You did the right thing, at the right time, you are the better man.

That old boy needs a good old backwoods spanking!!!!!


----------



## foxbo (Oct 4, 2007)

New fishing bridge with the same old problem. Never left anything unattended on the old one, and won't on this either. Nice taking the high road.


----------



## drifterfisher (Oct 9, 2009)

your a better man than me,I'd have whipped him,in front of his kid so they would also know that stealing is bad and there is consequences,and I'll stop now


----------



## FishAddict (Feb 2, 2009)

Post the tag number and vehicle ID so everyone is aware.


----------



## Miami Matt (Jun 20, 2009)

> *devildog83 (3/22/2010)*I'm sorry folks but my son would have had to learn what happens when you steal from someone.

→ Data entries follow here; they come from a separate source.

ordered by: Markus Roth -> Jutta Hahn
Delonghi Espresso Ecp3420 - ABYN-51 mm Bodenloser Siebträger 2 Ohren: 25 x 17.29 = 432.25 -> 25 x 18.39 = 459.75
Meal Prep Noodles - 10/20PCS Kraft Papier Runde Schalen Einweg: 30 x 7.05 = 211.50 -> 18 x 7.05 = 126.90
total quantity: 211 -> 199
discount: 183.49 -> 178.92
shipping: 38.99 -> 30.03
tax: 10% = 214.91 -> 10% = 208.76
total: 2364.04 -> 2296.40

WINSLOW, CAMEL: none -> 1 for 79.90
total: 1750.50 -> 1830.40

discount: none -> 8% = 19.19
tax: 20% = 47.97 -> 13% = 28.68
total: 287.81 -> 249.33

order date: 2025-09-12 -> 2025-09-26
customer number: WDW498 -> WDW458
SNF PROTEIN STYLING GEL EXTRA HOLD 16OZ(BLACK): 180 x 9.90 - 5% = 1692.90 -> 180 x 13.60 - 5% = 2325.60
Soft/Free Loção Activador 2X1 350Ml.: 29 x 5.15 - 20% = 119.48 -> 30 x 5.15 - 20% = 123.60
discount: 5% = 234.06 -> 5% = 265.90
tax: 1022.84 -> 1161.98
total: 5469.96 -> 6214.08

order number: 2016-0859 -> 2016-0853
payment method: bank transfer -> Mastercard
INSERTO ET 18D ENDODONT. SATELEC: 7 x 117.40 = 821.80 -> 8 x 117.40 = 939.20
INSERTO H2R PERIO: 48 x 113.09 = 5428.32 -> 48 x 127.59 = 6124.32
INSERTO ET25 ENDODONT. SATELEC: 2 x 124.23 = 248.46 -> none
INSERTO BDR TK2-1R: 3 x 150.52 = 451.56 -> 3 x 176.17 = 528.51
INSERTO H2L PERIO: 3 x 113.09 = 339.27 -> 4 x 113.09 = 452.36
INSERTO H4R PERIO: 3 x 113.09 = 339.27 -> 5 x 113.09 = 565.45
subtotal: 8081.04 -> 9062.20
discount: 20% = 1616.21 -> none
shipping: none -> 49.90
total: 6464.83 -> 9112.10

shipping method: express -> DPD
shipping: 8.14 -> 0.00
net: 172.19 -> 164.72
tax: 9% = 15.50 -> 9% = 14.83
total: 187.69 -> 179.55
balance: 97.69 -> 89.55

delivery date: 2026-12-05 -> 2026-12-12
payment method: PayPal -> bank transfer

I agree, kids need a life lesson. sorry to hear that that crap is going on..


----------



## how2fish (Jan 21, 2008)

Wookie glad you got your rod back and no one got hurt. As Doc Holiday said so well in Tombstone. "I thought of ending his miserable existence but self control got the better of me"


----------



## TCGrimsley (Apr 10, 2009)

Yeah, I hate a thief also. I still remember when my dad took me fishing offshore at horseshoe beach one day as a kid, we stopped at Bells restaurant and started eating, my dad saw this guy hop in the boat, he and his buddy who is a police officer in Lake City walked out and commenced to whuppin that guys behind with the buisness end of a emergency boat paddle and a big mag-light. We didn't go fishing that day, but he got what he deserved.


----------



## Marine Scout (Nov 18, 2007)

You did the right thing. It takes a mature person to hold his instincts in check, reasoning what is best for the little ones, even when they are not his own!! Things are sure to get much worst as the economy plunges.

:clap:clap:clap


----------



## chad403 (Apr 20, 2008)

assualt and battery over a fishing pole, I hope it was a penn internation or van staal or Shimano Stella


----------



## otto (Dec 3, 2007)

That is what I was thinking. Yeah it was messed up of him for sure, but everyone seems so quick to violence these days.


----------